You can go to the Washington department of fish & wildlife web site, Washington Department of Fish & Wildlife and read about exactly that.

In short, you do not need a permit or licence to collect many things on the beach but you better know what your picking up, and the regulations for that critter. Example, the small crabs under the rock on the beach called shore crabs, limit 10 per day and each person has to hold there own container, no licence required.

Collection in state parts is prohibited.

You can collect anything you have a licence or permit to collect like other species of crab, salmon, rockfish and anything else that is regulated by the department.

There is no longer anything that can be taken from Washington beaches without a permit. It been this way for quite a few years. wa dfw has there rule then the feds have theirs and they are not easy to find or interprit. Have a chat with the folks a pt defiance and they can set you up with the resources to get necessary permits one is state the other is federal and the third is a standard sw fishing license with sw and shelfish.

You cant even take sand, rocks or wood. Feel free to take all the bear cans you want as long as there are no barnacles on the can.

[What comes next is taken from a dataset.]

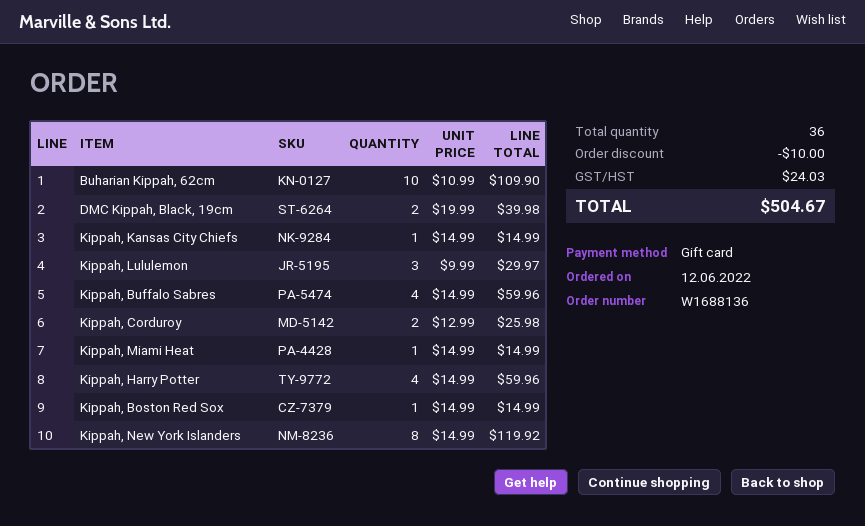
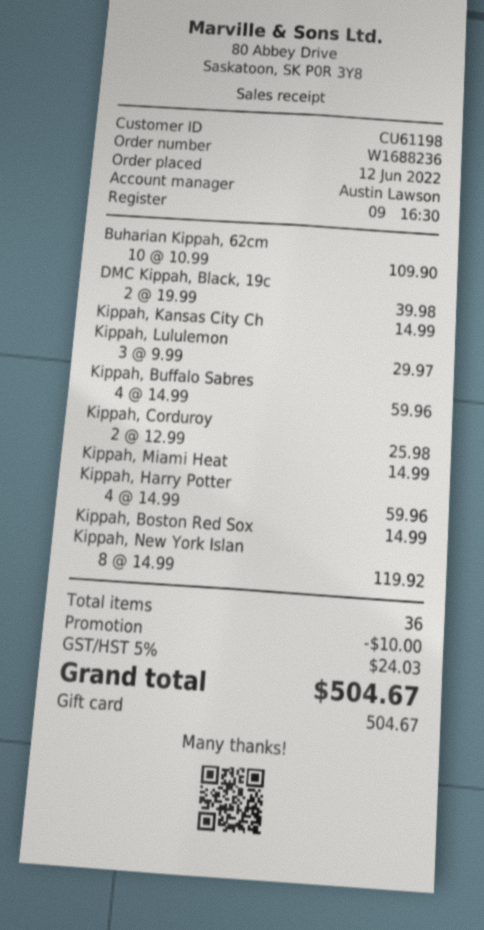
order number: W1688136 -> W1688236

If your in the tacoma area the divers that are down at titlow every week end are happy to collect real reef critters for little or no cost as long as you show permits.

Don
 
I watched a program on televeision the other day with people removing marine life from Washington without permits and getting themselves in trouble. Seemed pretty strict. Here, you can remove fish, sand, critters etc with no issue. It's the corals you can't touch and certain fish like grouper and then crawfish that are protected certain parts of the year. We aren't allowed catch live fish and export them though nor can we import any marine life without a permit. These things they are very strict on here.